Real Time Driving Data Collection and Driver Verification using CMAC-MFCC M. Khalid, W. Abdul and N. Kamaruddin Center for Computational Intelligent, School of Computer Engineering Nanyang Technological University, Blk N4 #2A-36, Nanyang Avenue, Singapore 639798 email:
[email protected], tel/fax: 65 6790-4948/ 65 6792-6559
Abstract - There have been numerous studies in understanding driver behavior for purpose of understanding contributing factors to high accident rates. Driving abnormalities could be one of the many factors affecting accidents and if it can be detected this will help prevent accidents. In this paper we present simple and effective methods for an in-car data acquisition in collecting real time driving data. These data will be used to investigate the effectiveness of driver behavior, focusing on driver’s response to the brake and gas pedals as well as its rate of change. From these data, we will demonstrate simple yet effective technique in driver verification. Driver profiles were created using the cerebellum model articulation controller (CMAC) feature map taking inputs from the brake and gas pedals pressure signals. From the CMAC outputs, relevant features were extracted using Mel-Frequency Cepstral Coefficient (MFCC). These features were used to verify drivers using multi layer perceptron (MLP) as classifiers. The performance of the driver verification indicates positive development in the area of intelligent vehicle driver verification system that may enhance the driver’s security, safety and comfort in driving.
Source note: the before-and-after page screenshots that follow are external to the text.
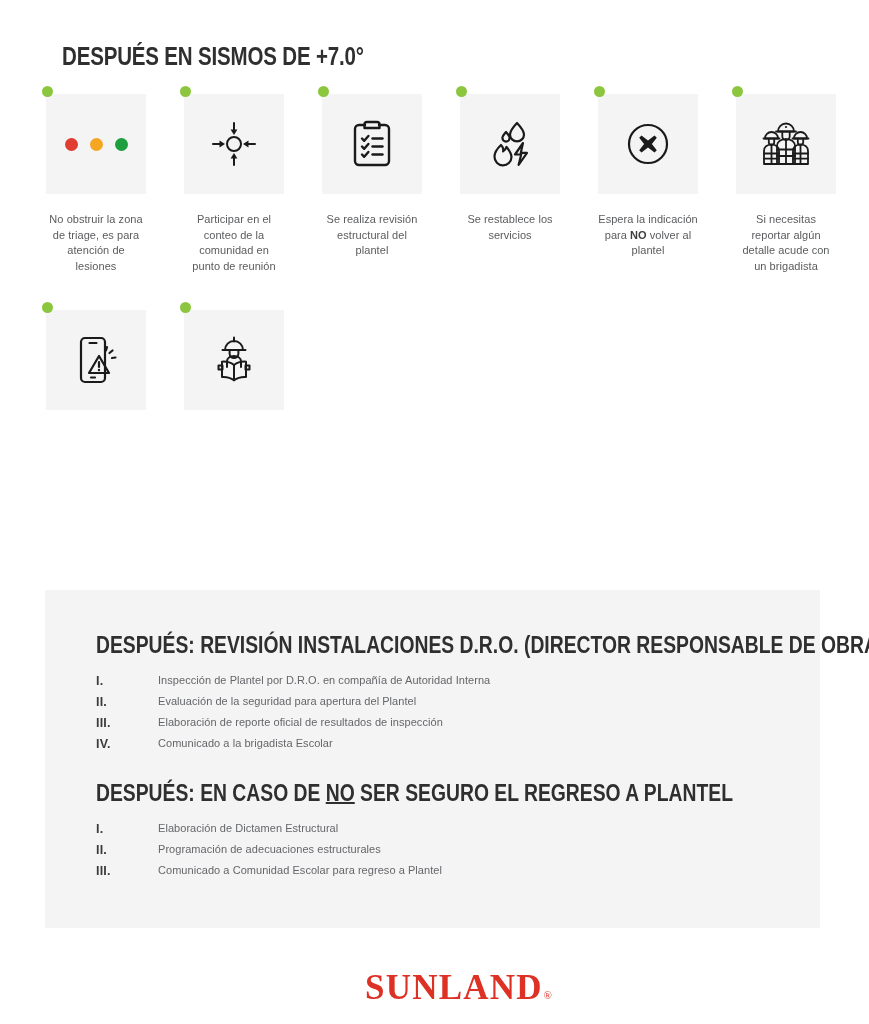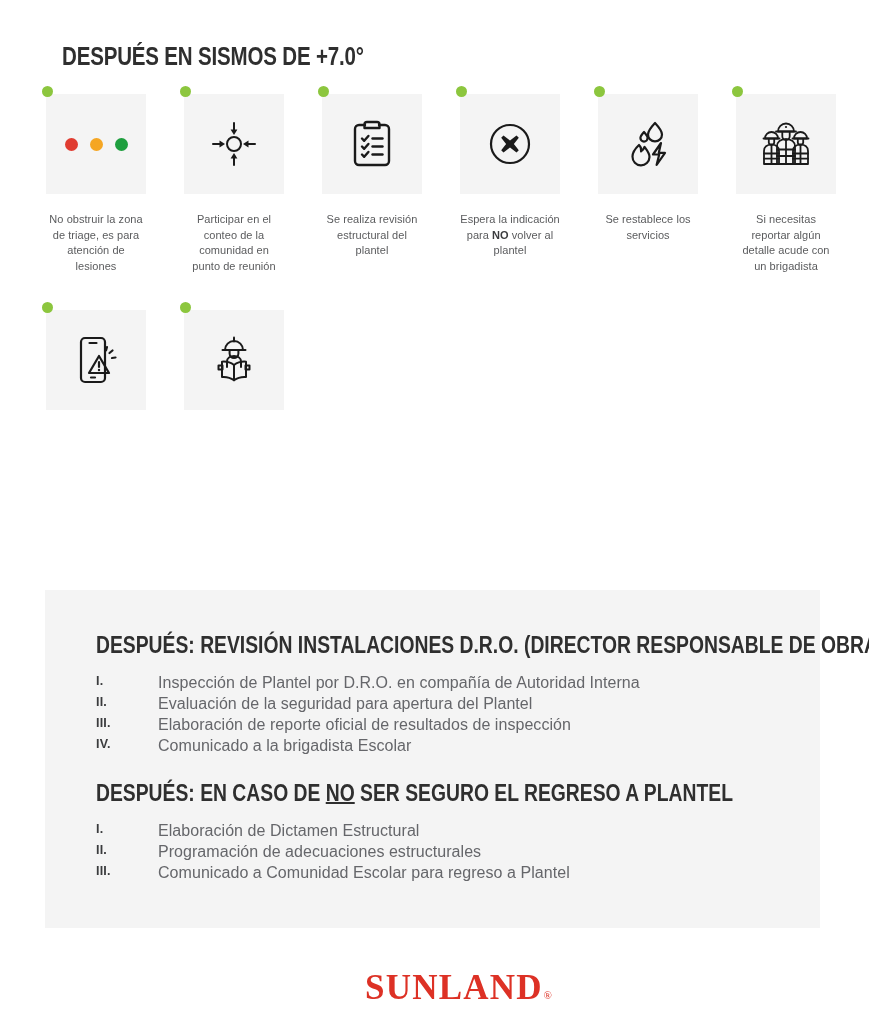--- a/index.html
+++ b/index.html
@@ -83,21 +83,21 @@
   .h2{top:190px;}
   .list{position:absolute;left:51px;}
   .list.a{top:84px;}
   .list.b{top:232px;}
   .li{display:flex;height:21px;align-items:flex-start;}
   .num{
     width:62px;flex:0 0 62px;
     font-size:12.5px;font-weight:bold;color:#3a3b3d;
     letter-spacing:0.2px;
   }
-  .txt{font-size:16px;color:#65666a;letter-spacing:0.05px;}
+  .txt{font-size:11px;color:#65666a;letter-spacing:0.05px;}
 
   
   .logo{
     position:absolute;left:0;right:0;top:968px;
     text-align:center;
     padding-left:48px;
   }
   .logo span{
     font-family:"Liberation Serif","DejaVu Serif",serif;
     font-weight:bold;
@@ -181,43 +181,43 @@
           </div>
         </div>
         <div class="caption">Se realiza revisión estructural del plantel</div>
       </div>
 
       <div class="cell">
         <div class="card-wrap">
           <div class="dot"></div>
           <div class="card">
             <svg width="50" height="50" viewBox="0 0 50 50">
-              <circle cx="25" cy="25" r="19" stroke="#1a1a1a" stroke-width="2.2" fill="none"></circle>
-              <path d="M18.5 16.5 L25 21.4 L31.5 16.5 L33.8 18.8 L28.9 25 L33.8 31.2 L31.5 33.5 L25 28.6 L18.5 33.5 L16.2 31.2 L21.1 25 L16.2 18.8 Z" fill="#1a1a1a"></path>
-            </svg>
-          </div>
-        </div>
-        <div class="caption"><span>Espera la indicación para </span><b>NO</b><span> volver al plantel</span></div>
-      </div>
-
-      <div class="cell">
-        <div class="card-wrap">
-          <div class="dot"></div>
-          <div class="card">
-            <svg width="50" height="50" viewBox="0 0 50 50">
               <g stroke="#1a1a1a" fill="none" stroke-width="2.2" stroke-linejoin="round" stroke-linecap="round">
                 <path d="M32 4 c0 0 -7 7.5 -7 11.4 a7 7 0 0 0 14 0 C39 11.5 32 4 32 4 Z"></path>
                 <path d="M21 13 c0 0 -3.6 4 -3.6 6 a3.6 3.6 0 0 0 7.2 0 C24.6 17 21 13 21 13 Z"></path>
                 <path d="M16 26 c-4.5 4.2 -6.5 8 -6.5 11.6 A8.5 8.5 0 0 0 26.5 38 c0 -4.4 -3.2 -7.6 -5 -10.2 c-0.9 2.6 -2.3 4 -3.4 4.6 C18.6 30.4 17.6 27.6 16 26 Z"></path>
                 <path d="M38 24 L30 35.5 h6.2 L33.6 46 L42 33.8 h-6.2 L38 24 Z"></path>
               </g>
             </svg>
           </div>
         </div>
         <div class="caption">Se restablece los servicios</div>
+      </div>
+
+      <div class="cell">
+        <div class="card-wrap">
+          <div class="dot"></div>
+          <div class="card">
+            <svg width="50" height="50" viewBox="0 0 50 50">
+              <circle cx="25" cy="25" r="19" stroke="#1a1a1a" stroke-width="2.2" fill="none"></circle>
+              <path d="M18.5 16.5 L25 21.4 L31.5 16.5 L33.8 18.8 L28.9 25 L33.8 31.2 L31.5 33.5 L25 28.6 L18.5 33.5 L16.2 31.2 L21.1 25 L16.2 18.8 Z" fill="#1a1a1a"></path>
+            </svg>
+          </div>
+        </div>
+        <div class="caption"><span>Espera la indicación para </span><b>NO</b><span> volver al plantel</span></div>
       </div>
 
       <div class="cell">
         <div class="card-wrap">
           <div class="dot"></div>
           <div class="card">
             <svg width="54" height="48" viewBox="0 0 54 48">
               <g stroke="#1a1a1a" fill="none" stroke-width="1.8" stroke-linejoin="round" stroke-linecap="round">
 
                 <path d="M6 18.5 a6.5 6.5 0 0 1 13 0 Z"></path>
Keywords: brake pedal pressure, gas pedal pressure, CMAC, MFCC, driver verification.
1.
Introduction
With increased emphasis on the practicality and safety of motor vehicles, the recognition of drivers and their driving behavior has gained importance. Most drivers are aware on the affect of drinking and use of mobile phone while driving. However, little consideration to other factors that can be even more distracting such as fatigue, stress and their psychological state that may have a serious impact on driving serious impairments were considered. In addition, biometrics authentication technology has far progress over these years as the price of identity theft or stolen goods is unbearable. In recent developments, fingerprint anti-theft devices can be purchased and planted in vehicles to allow registered drivers to drive the car [1]. From our previous study, we have managed to model a driver’s behavior from the way they apply pressure on brake and gas pedals [2] as well as using a multi-dimensional CMAC for driver behavior profiling [3]. In extending their work and contribute to
this research area, we will acquire relevant driving data and thus, will investigate on the ability of using CMAC output in extracting relevant features. We will be focusing on the utilizing only the brake and gas pedal pressures to propose a technique in modeling a system for in-car driver verification. CMAC The Cerebellar Model articulation Controller (CMAC) was proposed by Albus (1975) [4] as a simple model of the cerebellar cortex of mammals. It is a simple neural network architecture that provides the advantages of fast learning and a high convergence rate [5]. It uses a table look-up technique to represent nonlinear functions. The numerical information is distributively stored at memory locations as weights. Each weight is associated with a basis function that outputs a non-zero value in a specified region of the input. The CMAC input is quantized by a lattice constructed by basis functions. To speed up learning and increase the information spread to adjacent basis functions, the CMAC updates a group of weights associated with basis functions that are close to a given point, and thus yields generalization capability. An input vector is the collection of N appropriate sensors of the real world and/or measures of the desired goal. The input space consists of the set of all possible input vectors. The number N of input vector components and the number of outputs is arbitrary within some practical limits. The CMAC algorithm maps any input it receives into a set of C points in a large “conceptual” memory in such a way that two inputs that are “close” in input space will have their C points overlap in the memory, with more overlap for closer inputs. If two inputs are far apart in the input space there will be no overlap in their C-element sets in the memory, and therefore no generalization. One of the benefits of CMAC is that it has local generalization, meaning that similar inputs produce similar outputs and dissimilar inputs produce nearly independent outputs. Another benefit of CMAC is its rapid convergence relative to back-propagation, meaning that the number of iterations required to converge is much smaller with CMAC. The rapid convergence time allows CMAC neural networks to work in real-time settings.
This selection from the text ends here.